__Exercise material__:
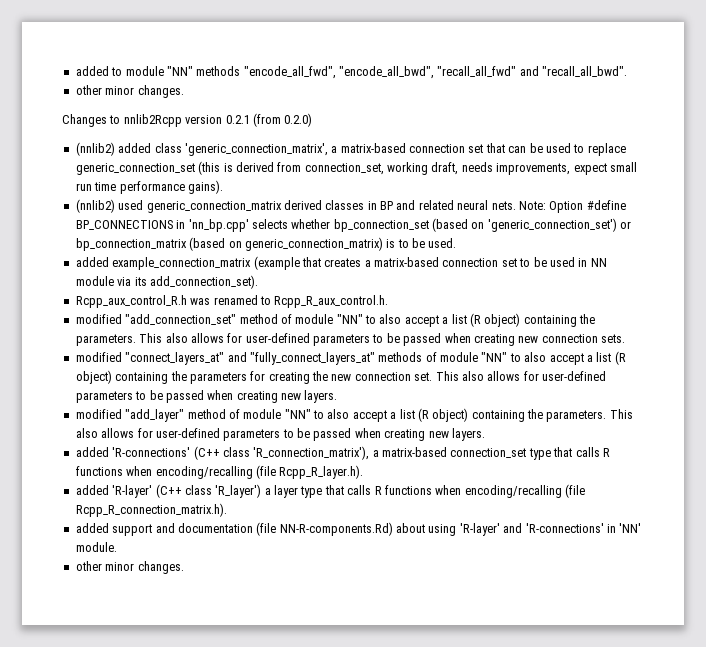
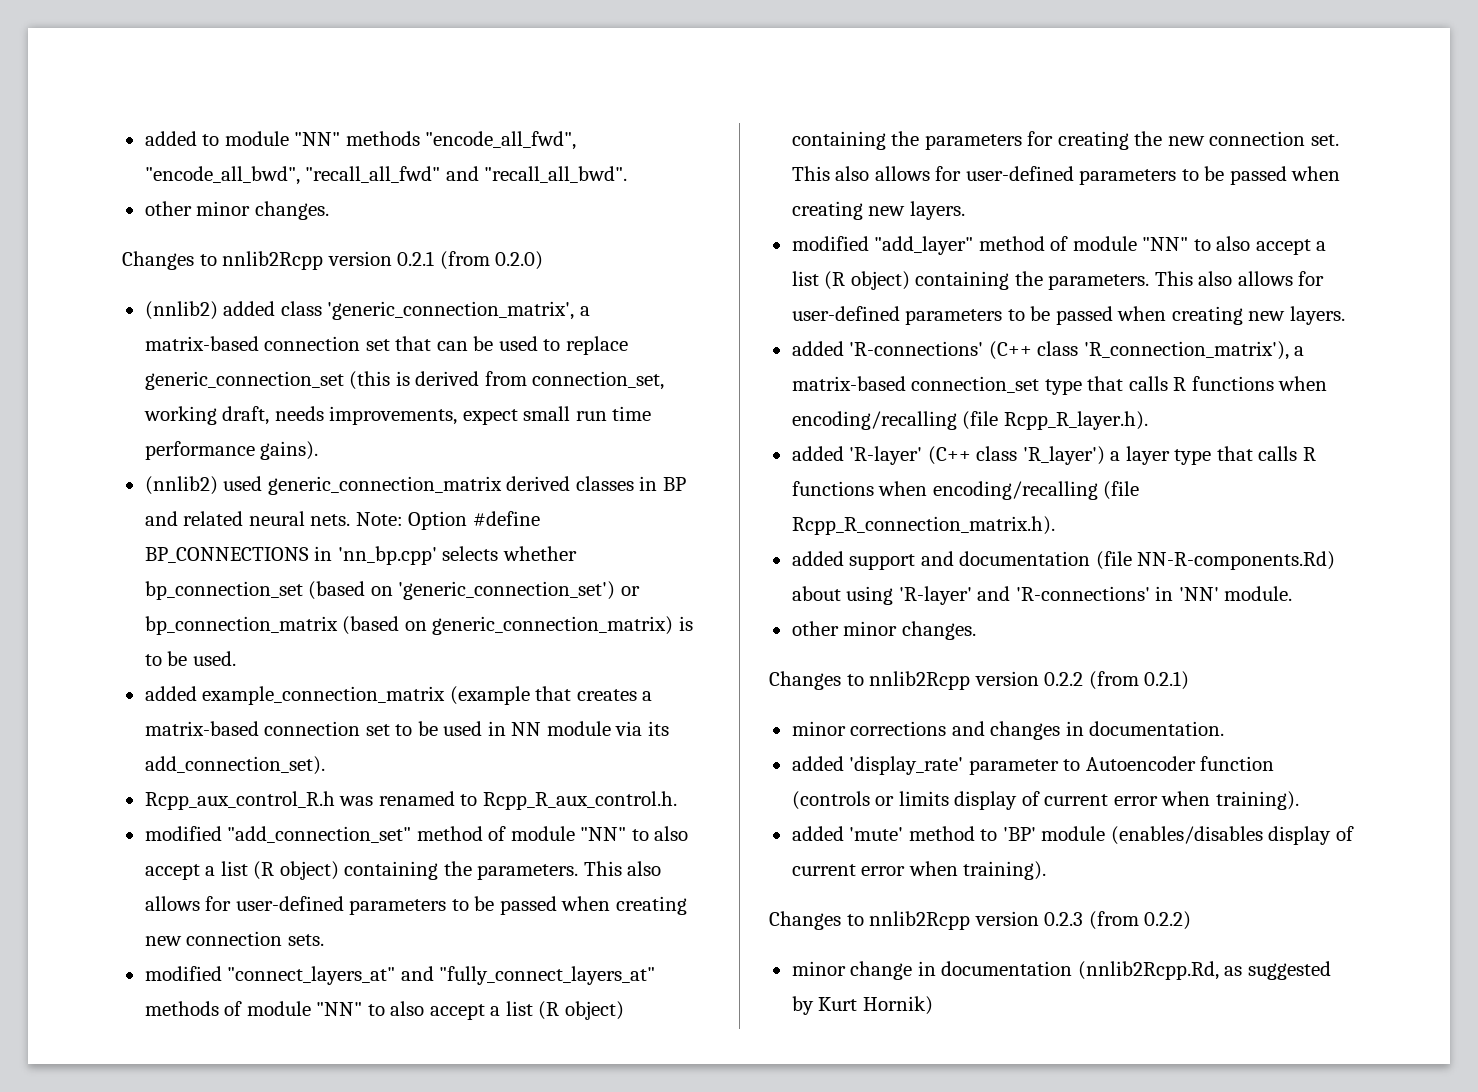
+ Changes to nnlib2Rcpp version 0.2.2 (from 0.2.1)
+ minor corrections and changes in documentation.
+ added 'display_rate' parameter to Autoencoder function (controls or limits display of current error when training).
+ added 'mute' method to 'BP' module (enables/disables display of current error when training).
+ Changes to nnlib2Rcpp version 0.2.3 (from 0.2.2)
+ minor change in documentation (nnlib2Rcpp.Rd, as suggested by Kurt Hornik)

__Task to carry out__: The listing must be repeated word for word, and none of its pictures may appear in the copy.

__Answer section__:
+ Changes to nnlib2Rcpp version 0.2.2 (from 0.2.1)
+ minor corrections and changes in documentation.
+ added 'display_rate' parameter to Autoencoder function (controls or limits display of current error when training).
+ added 'mute' method to 'BP' module (enables/disables display of current error when training).
+ Changes to nnlib2Rcpp version 0.2.3 (from 0.2.2)
+ minor change in documentation (nnlib2Rcpp.Rd, as suggested by Kurt Hornik)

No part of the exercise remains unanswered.